On 8/30/21 5:46 PM, Bharata B Rao wrote:
> As an example, consider a 4 node system with the following distance
> matrix.
> 
> Node 0  1  2  3
> ----------------
> 0    10 12 32 32
> 1    12 10 32 32
> 2    32 32 10 12
> 3    32 32 12 10
> 
> For this case, the node fallback list gets built like this:
> 
> Node	Fallback list
> ---------------------
> 0	0 1 2 3
> 1	1 0 3 2
> 2	2 3 0 1
> 3	3 2 0 1 <-- Unexpected fallback order
> 
> In the fallback list for nodes 2 and 3, the nodes 0 and 1
> appear in the same order which results in more allocations
> getting satisfied from node 0 compared to node 1.
> 
> The effect of this on remote memory bandwidth as seen by stream
> benchmark is shown below:
> 
> Case 1: Bandwidth from cores on nodes 2 & 3 to memory on nodes 0 & 1
> 	(numactl -m 0,1 ./stream_lowOverhead ... --cores <from 2, 3>)

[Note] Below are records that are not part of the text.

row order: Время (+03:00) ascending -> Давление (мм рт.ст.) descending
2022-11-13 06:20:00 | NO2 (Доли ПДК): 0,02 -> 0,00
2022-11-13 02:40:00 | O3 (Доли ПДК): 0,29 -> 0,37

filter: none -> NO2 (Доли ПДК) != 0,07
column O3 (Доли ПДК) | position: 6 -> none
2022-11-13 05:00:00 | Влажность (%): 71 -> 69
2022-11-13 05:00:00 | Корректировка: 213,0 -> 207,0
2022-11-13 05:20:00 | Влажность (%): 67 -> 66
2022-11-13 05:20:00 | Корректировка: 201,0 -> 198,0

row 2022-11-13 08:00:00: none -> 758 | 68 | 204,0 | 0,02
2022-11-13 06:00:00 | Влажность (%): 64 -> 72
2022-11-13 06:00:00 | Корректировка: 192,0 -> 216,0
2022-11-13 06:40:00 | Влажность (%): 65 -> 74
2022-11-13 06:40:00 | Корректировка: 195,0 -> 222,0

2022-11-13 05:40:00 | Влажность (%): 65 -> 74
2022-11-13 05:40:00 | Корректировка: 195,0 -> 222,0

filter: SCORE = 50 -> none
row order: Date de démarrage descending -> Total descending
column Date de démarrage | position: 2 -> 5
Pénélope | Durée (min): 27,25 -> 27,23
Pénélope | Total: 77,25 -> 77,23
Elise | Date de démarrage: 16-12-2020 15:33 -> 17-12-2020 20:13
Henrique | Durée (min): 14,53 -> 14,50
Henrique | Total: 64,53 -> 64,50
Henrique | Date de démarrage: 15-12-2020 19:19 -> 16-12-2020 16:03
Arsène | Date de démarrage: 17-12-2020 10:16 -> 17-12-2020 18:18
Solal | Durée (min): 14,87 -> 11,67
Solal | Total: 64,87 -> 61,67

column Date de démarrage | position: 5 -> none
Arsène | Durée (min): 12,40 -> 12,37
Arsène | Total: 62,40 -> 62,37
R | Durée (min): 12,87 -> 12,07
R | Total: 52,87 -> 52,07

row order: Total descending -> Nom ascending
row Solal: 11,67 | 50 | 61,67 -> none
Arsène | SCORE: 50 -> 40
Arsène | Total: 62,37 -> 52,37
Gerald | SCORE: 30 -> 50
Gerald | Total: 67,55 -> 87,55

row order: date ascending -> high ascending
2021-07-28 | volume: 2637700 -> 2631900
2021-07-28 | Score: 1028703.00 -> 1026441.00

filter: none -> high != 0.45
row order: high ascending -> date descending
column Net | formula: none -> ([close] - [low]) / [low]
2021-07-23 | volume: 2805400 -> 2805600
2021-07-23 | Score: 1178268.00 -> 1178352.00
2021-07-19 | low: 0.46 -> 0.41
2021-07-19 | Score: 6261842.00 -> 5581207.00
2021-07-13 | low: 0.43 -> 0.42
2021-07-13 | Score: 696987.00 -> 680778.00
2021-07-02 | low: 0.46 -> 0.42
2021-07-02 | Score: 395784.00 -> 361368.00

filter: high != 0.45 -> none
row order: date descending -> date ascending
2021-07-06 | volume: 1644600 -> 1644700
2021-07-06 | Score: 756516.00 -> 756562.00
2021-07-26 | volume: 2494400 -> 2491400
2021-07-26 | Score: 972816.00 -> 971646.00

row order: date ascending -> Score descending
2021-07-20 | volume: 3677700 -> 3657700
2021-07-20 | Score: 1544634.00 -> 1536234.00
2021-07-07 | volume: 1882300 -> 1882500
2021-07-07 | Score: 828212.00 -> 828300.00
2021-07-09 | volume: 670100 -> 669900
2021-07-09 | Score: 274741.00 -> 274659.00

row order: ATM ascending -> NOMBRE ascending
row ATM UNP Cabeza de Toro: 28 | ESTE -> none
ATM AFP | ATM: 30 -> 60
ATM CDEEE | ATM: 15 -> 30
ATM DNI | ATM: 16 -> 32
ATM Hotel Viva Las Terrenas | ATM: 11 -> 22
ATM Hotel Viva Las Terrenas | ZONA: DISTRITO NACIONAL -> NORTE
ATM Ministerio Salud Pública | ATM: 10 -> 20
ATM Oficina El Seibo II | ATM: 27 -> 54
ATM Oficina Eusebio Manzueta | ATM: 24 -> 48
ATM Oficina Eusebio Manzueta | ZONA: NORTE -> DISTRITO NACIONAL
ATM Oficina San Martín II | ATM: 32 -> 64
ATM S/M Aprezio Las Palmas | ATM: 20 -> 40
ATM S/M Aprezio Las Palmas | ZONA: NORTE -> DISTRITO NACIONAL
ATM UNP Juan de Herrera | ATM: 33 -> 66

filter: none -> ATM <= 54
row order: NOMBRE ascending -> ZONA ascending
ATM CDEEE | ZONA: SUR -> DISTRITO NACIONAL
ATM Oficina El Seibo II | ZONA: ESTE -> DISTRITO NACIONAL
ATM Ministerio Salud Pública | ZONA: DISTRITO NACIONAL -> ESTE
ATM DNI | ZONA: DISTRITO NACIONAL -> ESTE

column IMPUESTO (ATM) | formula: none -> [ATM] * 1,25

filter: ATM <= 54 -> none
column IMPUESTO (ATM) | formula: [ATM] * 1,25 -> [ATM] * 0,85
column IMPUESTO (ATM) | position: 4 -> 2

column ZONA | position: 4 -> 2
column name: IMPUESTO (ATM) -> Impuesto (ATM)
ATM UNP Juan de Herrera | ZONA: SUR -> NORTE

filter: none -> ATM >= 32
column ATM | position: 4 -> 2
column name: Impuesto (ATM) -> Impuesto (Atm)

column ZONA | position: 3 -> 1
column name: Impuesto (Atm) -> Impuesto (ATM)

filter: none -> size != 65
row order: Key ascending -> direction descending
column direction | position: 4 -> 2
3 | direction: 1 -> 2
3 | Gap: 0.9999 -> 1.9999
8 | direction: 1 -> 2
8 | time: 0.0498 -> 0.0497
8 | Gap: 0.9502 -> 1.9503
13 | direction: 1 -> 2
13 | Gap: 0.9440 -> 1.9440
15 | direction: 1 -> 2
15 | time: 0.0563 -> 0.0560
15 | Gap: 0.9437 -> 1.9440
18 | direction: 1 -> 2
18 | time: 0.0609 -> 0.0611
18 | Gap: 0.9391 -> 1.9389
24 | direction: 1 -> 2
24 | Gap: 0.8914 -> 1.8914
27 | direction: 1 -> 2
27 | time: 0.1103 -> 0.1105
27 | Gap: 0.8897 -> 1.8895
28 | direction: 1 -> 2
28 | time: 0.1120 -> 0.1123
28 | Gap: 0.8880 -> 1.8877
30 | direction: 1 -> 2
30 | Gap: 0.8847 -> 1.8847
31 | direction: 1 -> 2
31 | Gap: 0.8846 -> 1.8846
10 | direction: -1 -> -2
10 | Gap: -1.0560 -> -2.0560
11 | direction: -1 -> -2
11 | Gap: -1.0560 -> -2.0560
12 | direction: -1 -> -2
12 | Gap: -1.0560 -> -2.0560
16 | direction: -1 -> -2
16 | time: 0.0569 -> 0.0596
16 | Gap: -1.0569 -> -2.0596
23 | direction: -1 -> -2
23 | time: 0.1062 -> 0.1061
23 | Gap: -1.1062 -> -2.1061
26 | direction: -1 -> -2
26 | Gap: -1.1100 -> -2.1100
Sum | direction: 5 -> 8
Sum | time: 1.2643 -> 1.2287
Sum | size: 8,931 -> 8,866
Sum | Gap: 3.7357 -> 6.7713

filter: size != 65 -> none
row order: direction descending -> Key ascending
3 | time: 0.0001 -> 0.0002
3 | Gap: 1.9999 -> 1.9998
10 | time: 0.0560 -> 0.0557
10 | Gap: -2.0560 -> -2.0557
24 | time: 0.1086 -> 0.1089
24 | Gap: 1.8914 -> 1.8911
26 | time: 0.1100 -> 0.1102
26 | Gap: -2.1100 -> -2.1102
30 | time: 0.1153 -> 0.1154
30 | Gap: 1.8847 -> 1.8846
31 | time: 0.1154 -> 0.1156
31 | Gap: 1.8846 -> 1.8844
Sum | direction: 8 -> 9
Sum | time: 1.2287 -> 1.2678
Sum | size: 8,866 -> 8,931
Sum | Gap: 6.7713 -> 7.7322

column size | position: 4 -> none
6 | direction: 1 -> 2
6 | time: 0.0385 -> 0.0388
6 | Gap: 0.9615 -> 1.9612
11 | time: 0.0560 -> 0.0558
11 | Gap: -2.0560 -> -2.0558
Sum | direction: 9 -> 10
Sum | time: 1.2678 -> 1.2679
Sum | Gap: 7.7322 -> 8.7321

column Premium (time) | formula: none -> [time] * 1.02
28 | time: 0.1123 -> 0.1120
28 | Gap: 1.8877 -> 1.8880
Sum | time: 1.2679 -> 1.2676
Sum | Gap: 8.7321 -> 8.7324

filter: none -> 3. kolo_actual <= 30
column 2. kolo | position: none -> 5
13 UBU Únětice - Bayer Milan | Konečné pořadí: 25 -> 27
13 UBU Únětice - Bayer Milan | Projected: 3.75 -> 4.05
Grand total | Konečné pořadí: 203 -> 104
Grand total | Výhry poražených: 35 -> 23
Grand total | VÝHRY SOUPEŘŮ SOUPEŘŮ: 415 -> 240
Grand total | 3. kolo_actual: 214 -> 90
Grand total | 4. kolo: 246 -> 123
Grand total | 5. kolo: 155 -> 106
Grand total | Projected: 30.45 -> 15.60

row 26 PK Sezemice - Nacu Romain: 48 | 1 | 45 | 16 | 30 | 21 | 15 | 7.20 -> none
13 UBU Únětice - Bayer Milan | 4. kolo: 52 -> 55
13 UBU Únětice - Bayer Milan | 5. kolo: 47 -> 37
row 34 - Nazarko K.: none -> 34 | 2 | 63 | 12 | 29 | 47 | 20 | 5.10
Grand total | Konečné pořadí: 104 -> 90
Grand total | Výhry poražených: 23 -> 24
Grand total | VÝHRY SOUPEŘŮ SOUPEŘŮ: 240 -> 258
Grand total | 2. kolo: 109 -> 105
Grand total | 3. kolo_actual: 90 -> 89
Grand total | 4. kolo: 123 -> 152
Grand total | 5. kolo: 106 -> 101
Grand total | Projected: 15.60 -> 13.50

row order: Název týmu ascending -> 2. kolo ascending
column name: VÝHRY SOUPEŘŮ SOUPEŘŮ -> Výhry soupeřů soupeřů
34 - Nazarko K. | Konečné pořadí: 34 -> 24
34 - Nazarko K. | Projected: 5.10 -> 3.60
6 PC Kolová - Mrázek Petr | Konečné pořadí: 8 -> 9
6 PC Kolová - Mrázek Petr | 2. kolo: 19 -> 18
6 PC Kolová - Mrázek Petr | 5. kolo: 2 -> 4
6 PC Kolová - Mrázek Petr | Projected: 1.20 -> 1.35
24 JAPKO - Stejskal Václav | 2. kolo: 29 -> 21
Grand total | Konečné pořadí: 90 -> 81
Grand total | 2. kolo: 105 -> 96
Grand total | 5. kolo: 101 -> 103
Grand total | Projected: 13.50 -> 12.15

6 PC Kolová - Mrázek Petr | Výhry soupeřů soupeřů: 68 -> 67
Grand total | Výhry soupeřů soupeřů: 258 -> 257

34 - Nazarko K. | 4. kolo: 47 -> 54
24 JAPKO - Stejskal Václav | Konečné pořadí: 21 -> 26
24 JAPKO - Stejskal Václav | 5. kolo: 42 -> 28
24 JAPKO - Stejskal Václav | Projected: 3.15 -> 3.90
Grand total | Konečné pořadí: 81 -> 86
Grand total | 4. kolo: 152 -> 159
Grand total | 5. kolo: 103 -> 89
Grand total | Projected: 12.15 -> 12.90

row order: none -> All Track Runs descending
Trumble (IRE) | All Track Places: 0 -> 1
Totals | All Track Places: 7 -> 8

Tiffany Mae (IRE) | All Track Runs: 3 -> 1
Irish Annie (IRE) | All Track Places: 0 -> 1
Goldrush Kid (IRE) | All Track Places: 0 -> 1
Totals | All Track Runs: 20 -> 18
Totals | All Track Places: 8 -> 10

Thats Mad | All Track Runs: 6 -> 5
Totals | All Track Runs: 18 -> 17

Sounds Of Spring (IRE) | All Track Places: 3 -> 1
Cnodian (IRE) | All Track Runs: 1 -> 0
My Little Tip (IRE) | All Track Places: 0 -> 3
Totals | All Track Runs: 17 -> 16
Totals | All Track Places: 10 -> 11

> Case 2: Bandwidth from cores on nodes 0 & 1 to memory on nodes 2 & 3
> 	(numactl -m 2,3 ./stream_lowOverhead ... --cores <from 0, 1>)
> 
> ----------------------------------------
> 		BANDWIDTH (MB/s)
>     TEST	Case 1		Case 2
> ----------------------------------------
>     COPY	57479.6		110791.8
>    SCALE	55372.9		105685.9
>      ADD	50460.6		96734.2
>   TRIADD	50397.6		97119.1
> ----------------------------------------
> 
> The bandwidth drop in Case 1 occurs because most of the allocations
> get satisfied by node 0 as it appears first in the fallback order
> for both nodes 2 and 3.

I am wondering what causes this performance drop here ? Would not the memory
access latency be similar between {2, 3} --->  { 0 } and {2, 3} --->  { 1 },
given both these nodes {0, 1} have same distance from {2, 3} i.e 32 from the
above distance matrix. Even if the preferred node order changes from { 0 } to
{ 1 } for the accessing node { 3 }, it should not change the latency as such.

Is the performance drop here, is caused by excessive allocation on node { 0 }
resulting from page allocation latency instead.